Structured diff data
· · · ·
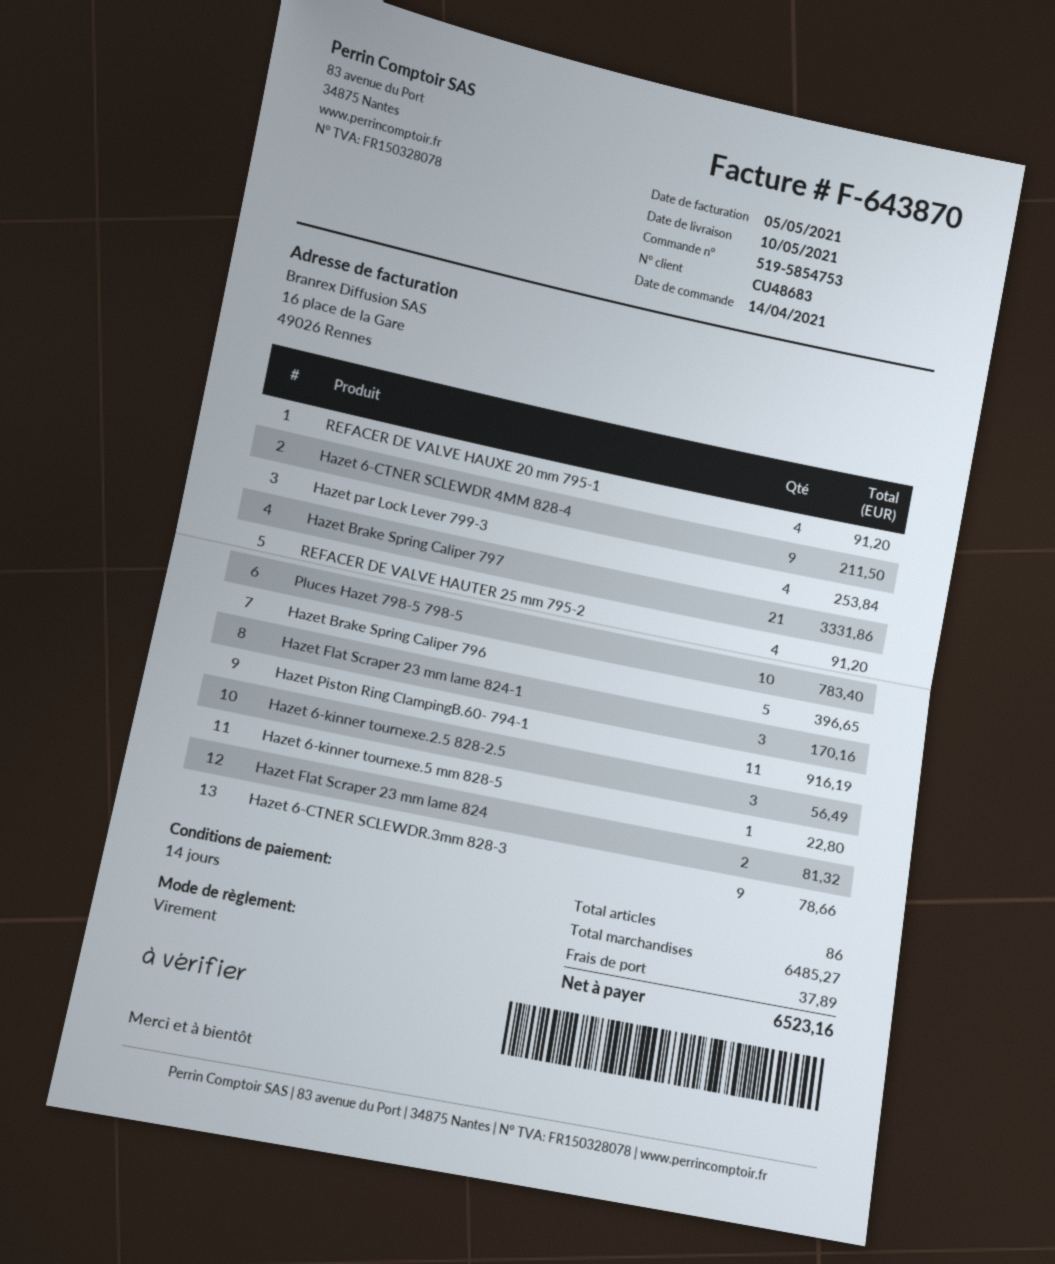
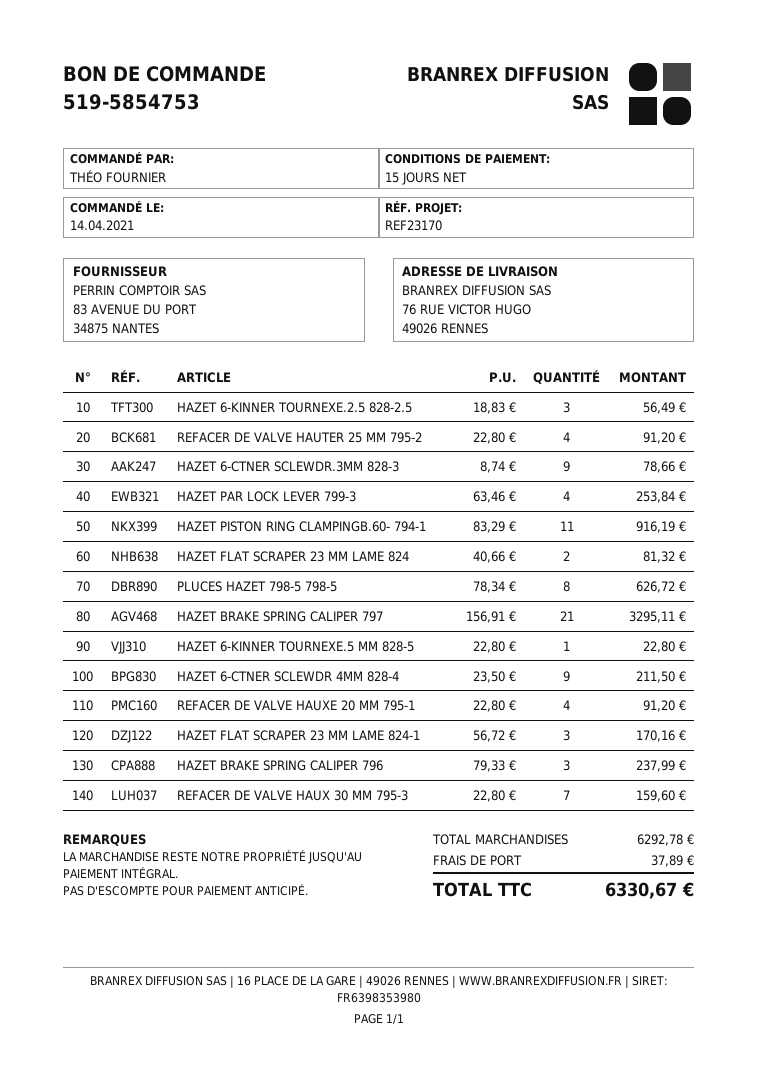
payment terms: 14 days -> 15 days
Hazet Brake Spring Caliper 797: 21 for 3331.86 -> 21 for 3295.11
Pluces Hazet 798-5 798-5: 10 for 783.40 -> 8 for 626.72
Hazet Brake Spring Caliper 796: 5 for 396.65 -> 3 for 237.99
REFACER DE VALVE HAUX 30 MM 795-3: none -> 7 for 159.60
subtotal: 6485.27 -> 6292.78
total: 6523.16 -> 6330.67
· · · ·
Word for word, restate all of the records. Exclude the pictures.

> ANSWER BELOW:
payment terms: 14 days -> 15 days
Hazet Brake Spring Caliper 797: 21 for 3331.86 -> 21 for 3295.11
Pluces Hazet 798-5 798-5: 10 for 783.40 -> 8 for 626.72
Hazet Brake Spring Caliper 796: 5 for 396.65 -> 3 for 237.99
REFACER DE VALVE HAUX 30 MM 795-3: none -> 7 for 159.60
subtotal: 6485.27 -> 6292.78
total: 6523.16 -> 6330.67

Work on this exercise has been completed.